DATASET EXCERPTS below:

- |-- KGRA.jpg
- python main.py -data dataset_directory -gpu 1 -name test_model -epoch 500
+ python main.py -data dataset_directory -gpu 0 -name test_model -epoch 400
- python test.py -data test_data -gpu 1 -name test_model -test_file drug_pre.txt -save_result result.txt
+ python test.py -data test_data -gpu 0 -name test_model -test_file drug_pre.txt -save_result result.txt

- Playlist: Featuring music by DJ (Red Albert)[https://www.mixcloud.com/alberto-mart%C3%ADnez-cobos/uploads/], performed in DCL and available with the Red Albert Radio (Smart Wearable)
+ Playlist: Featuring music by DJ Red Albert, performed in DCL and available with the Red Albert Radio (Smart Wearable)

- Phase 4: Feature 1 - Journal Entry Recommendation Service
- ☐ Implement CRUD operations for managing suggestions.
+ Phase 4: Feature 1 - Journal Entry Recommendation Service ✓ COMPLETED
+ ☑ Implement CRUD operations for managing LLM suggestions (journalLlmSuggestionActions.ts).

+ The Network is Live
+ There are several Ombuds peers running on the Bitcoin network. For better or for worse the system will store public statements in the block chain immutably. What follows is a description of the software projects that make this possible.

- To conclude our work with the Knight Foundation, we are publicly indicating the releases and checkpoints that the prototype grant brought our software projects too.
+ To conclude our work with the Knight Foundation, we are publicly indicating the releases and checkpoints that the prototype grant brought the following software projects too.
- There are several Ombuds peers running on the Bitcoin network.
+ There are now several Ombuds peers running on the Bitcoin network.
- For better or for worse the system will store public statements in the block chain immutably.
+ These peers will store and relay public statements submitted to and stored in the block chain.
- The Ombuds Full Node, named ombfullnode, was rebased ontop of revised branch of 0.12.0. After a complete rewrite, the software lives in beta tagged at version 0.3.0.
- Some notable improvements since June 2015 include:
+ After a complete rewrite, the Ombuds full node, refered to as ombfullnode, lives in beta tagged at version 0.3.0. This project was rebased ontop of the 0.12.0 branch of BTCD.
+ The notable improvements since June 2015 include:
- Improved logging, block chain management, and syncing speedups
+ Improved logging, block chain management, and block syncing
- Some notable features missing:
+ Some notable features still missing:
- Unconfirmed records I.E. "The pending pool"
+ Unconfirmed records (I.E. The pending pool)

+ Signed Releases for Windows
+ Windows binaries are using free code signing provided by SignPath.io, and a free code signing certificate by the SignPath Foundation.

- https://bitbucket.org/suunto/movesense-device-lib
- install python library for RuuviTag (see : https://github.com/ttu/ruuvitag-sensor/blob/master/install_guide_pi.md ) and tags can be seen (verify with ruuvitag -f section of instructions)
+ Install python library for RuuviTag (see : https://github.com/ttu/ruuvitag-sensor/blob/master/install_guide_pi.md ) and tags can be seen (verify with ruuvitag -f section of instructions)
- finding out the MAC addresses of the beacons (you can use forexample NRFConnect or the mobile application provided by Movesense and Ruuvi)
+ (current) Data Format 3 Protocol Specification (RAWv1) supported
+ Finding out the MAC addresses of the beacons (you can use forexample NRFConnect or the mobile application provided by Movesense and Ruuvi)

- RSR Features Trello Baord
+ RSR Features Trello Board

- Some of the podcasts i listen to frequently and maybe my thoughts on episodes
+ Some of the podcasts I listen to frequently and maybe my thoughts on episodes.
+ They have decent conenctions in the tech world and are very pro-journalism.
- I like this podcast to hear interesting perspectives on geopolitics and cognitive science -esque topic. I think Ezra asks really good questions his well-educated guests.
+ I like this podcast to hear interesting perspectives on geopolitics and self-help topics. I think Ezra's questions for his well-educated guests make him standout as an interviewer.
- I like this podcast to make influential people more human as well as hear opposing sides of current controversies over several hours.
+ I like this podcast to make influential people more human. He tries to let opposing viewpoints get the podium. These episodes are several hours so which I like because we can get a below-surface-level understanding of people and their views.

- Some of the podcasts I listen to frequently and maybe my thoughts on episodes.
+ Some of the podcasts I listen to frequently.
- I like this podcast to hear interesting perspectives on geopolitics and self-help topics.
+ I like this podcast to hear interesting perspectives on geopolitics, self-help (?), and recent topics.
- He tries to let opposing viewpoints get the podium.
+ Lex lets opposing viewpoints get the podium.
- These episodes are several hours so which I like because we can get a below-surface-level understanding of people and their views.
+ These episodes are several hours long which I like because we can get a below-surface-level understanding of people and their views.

End of DATASET EXCERPTS.

EXERCISE: Copy each line from the records above that includes the string "because".

ANSWER AREA:
+ I like this podcast to make influential people more human. He tries to let opposing viewpoints get the podium. These episodes are several hours so which I like because we can get a below-surface-level understanding of people and their views.
- These episodes are several hours so which I like because we can get a below-surface-level understanding of people and their views.
+ These episodes are several hours long which I like because we can get a below-surface-level understanding of people and their views.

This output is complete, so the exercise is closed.